O caso envolve o concurso público realizado em 2024, que previa 15 vagas para o cargo de vigia. No entanto, levantamento feito no Portal da Transparência identificou a permanência de 20 servidores temporários exercendo a mesma função, número superior ao total de vagas ofertadas no certame.
A investigação teve início a partir da Notícia de Fato nº 040.2026.000434. Além do cargo de vigia, o MP aponta indícios de que a prática de manter temporários no lugar de concursados pode estar ocorrendo em outras funções previstas no mesmo concurso.
Segundo o promotor Bruno Batista da Silva, as denúncias chegaram à Promotoria de Justiça de Anori tanto pela Ouvidoria do MPAM quanto de forma presencial. “Diante disso, instauramos inquérito civil e expedimos recomendação para que o município deixe de contratar temporários para cargos já previstos em concurso e realize a substituição pelos aprovados”, afirmou.
De acordo com a Lei nº 8.429/1992, a manutenção de servidores sem concurso em funções permanentes, quando há candidatos aprovados aguardando nomeação, pode configurar ato de improbidade administrativa.

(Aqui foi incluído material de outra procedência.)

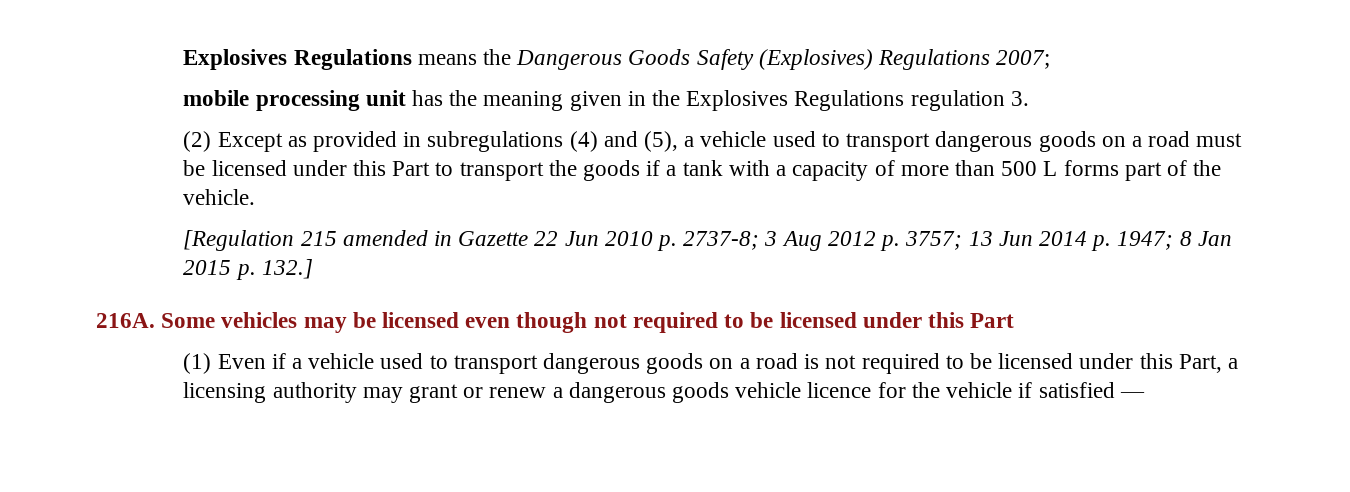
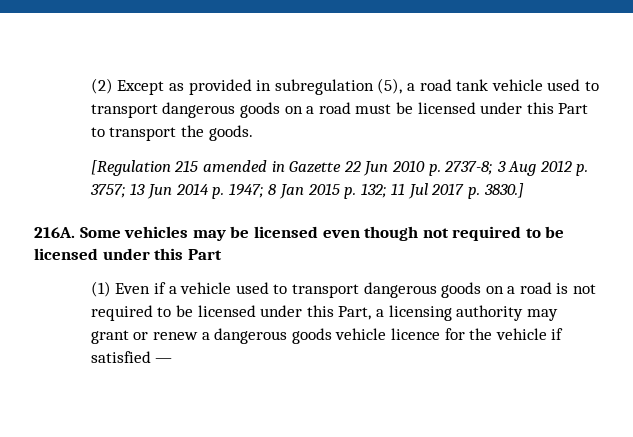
- Explosives Regulations means the Dangerous Goods Safety (Explosives) Regulations 2007;
- mobile processing unit has the meaning given in the Explosives Regulations regulation 3.
- (2) Except as provided in subregulations (4) and (5), a vehicle used to transport dangerous goods on a road must be licensed under this Part to transport the goods if a tank with a capacity of more than 500 L forms part of the vehicle.
+ (2) Except as provided in subregulation (5), a road tank vehicle used to transport dangerous goods on a road must be licensed under this Part to transport the goods.
- [Regulation 215 amended in Gazette 22 Jun 2010 p. 2737-8; 3 Aug 2012 p. 3757; 13 Jun 2014 p. 1947; 8 Jan 2015 p. 132.]
+ [Regulation 215 amended in Gazette 22 Jun 2010 p. 2737-8; 3 Aug 2012 p. 3757; 13 Jun 2014 p. 1947; 8 Jan 2015 p. 132; 11 Jul 2017 p. 3830.]

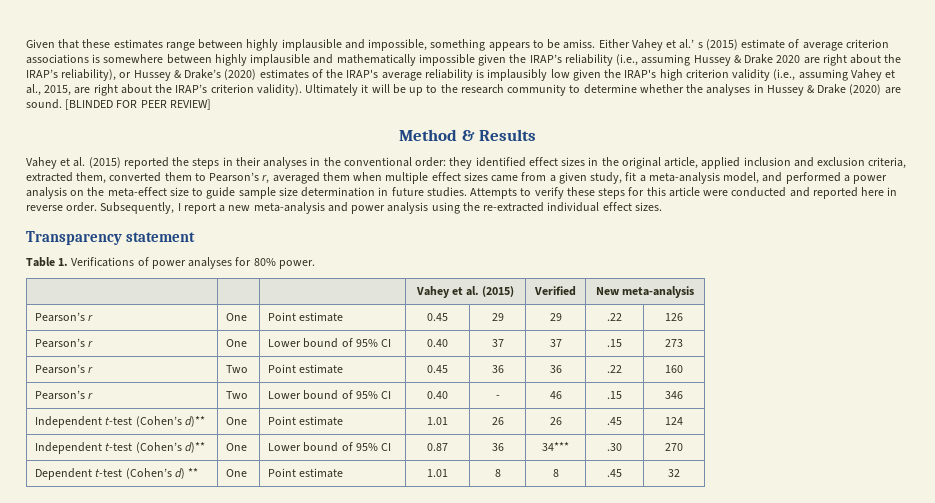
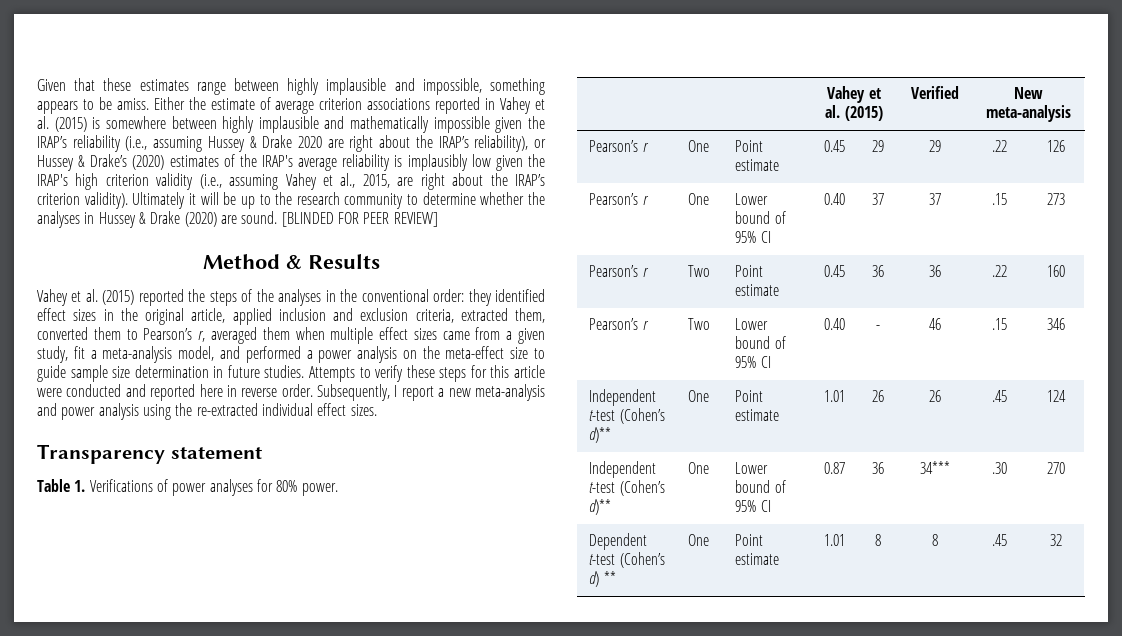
- Either Vahey et al.’ s (2015) estimate of average criterion associations is somewhere between highly implausible and mathematically impossible given the IRAP’s reliability (i.e., assuming Hussey & Drake 2020 are right about the IRAP’s reliability), or Hussey & Drake’s (2020) estimates of the IRAP's average reliability is implausibly low given the IRAP's high criterion validity (i.e., assuming Vahey et al., 2015, are right about the IRAP’s criterion validity).
+ Either the estimate of average criterion associations reported in Vahey et al. (2015) is somewhere between highly implausible and mathematically impossible given the IRAP’s reliability (i.e., assuming Hussey & Drake 2020 are right about the IRAP’s reliability), or Hussey & Drake’s (2020) estimates of the IRAP's average reliability is implausibly low given the IRAP's high criterion validity (i.e., assuming Vahey et al., 2015, are right about the IRAP’s criterion validity).
- Vahey et al. (2015) reported the steps in their analyses in the conventional order:
+ Vahey et al. (2015) reported the steps of the analyses in the conventional order:

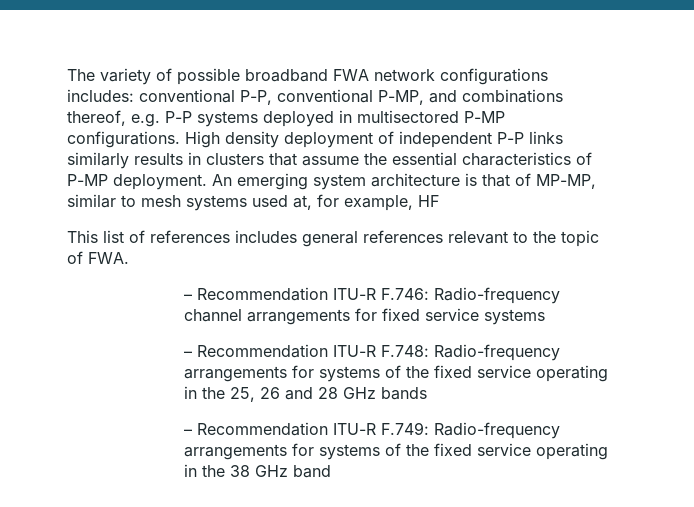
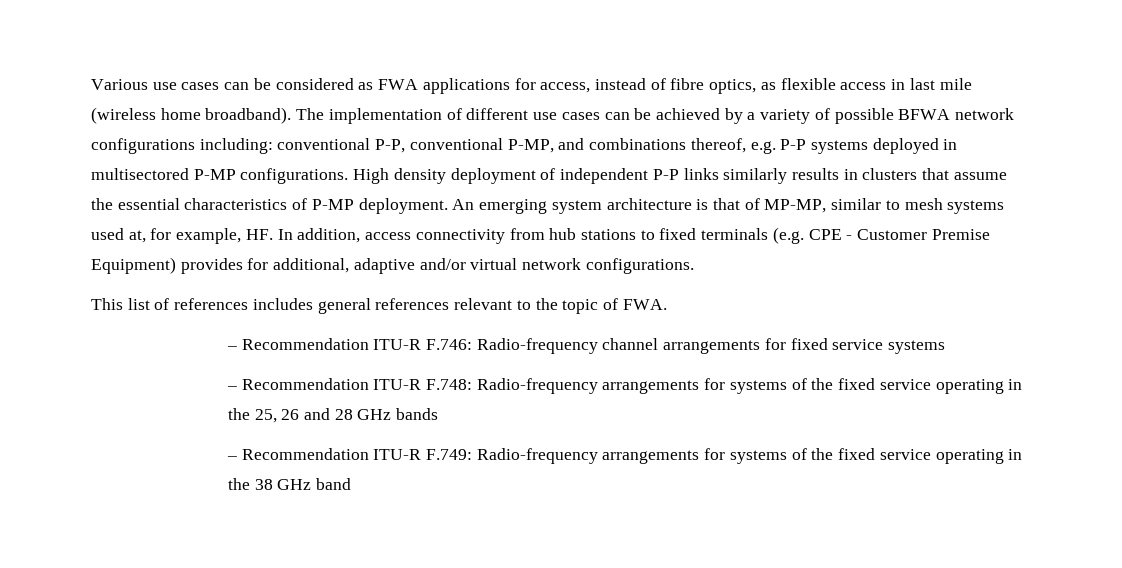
- The variety of possible broadband FWA network configurations includes: conventional P-P, conventional P-MP, and combinations thereof, e.g. P-P systems deployed in multisectored P-MP configurations.
+ Various use cases can be considered as FWA applications for access, instead of fibre optics, as flexible access in last mile (wireless home broadband). The implementation of different use cases can be achieved by a variety of possible BFWA network configurations including: conventional P-P, conventional P-MP, and combinations thereof, e.g. P-P systems deployed in multisectored P-MP configurations.
- An emerging system architecture is that of MP-MP, similar to mesh systems used at, for example, HF
+ An emerging system architecture is that of MP-MP, similar to mesh systems used at, for example, HF. In addition, access connectivity from hub stations to fixed terminals (e.g. CPE - Customer Premise Equipment) provides for additional, adaptive and/or virtual network configurations.

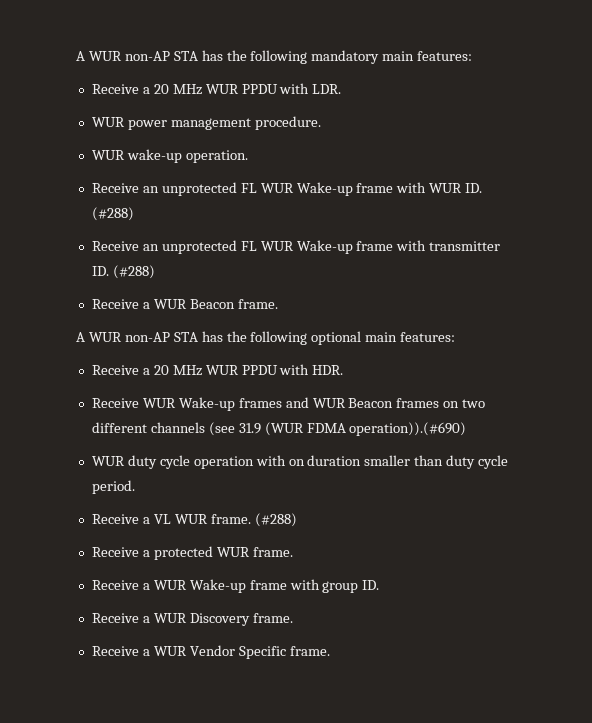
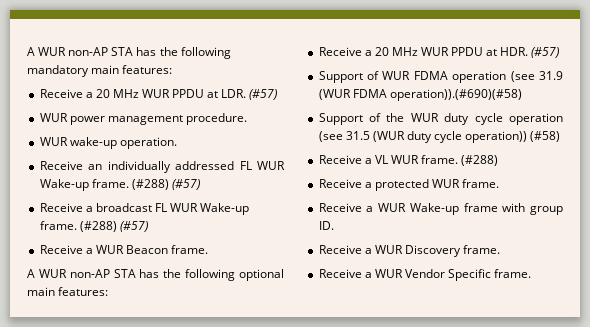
- Receive a 20 MHz WUR PPDU with LDR.
+ Receive a 20 MHz WUR PPDU at LDR. (#57)
- Receive an unprotected FL WUR Wake-up frame with WUR ID. (#288)
- Receive an unprotected FL WUR Wake-up frame with transmitter ID. (#288)
+ Receive an individually addressed FL WUR Wake-up frame. (#288) (#57)
+ Receive a broadcast FL WUR Wake-up frame. (#288) (#57)
- Receive a 20 MHz WUR PPDU with HDR.
- Receive WUR Wake-up frames and WUR Beacon frames on two different channels (see 31.9 (WUR FDMA operation)).(#690)
- WUR duty cycle operation with on duration smaller than duty cycle period.
+ Receive a 20 MHz WUR PPDU at HDR. (#57)
+ Support of WUR FDMA operation (see 31.9 (WUR FDMA operation)).(#690)(#58)
+ Support of the WUR duty cycle operation (see 31.5 (WUR duty cycle operation)) (#58)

Na recomendação, o MP orienta que a Prefeitura de Anori e as secretarias municipais de Administração e Educação:
• Suspendam novas contratações temporárias para cargos com aprovados em concurso;
• Dêem continuidade à convocação e nomeação dos candidatos aprovados;
• Comprovem o cumprimento das medidas, sob risco de adoção de providências legais.
Segundo o Ministério Público, as medidas buscam garantir a legalidade na administração pública e o direito dos candidatos aprovados.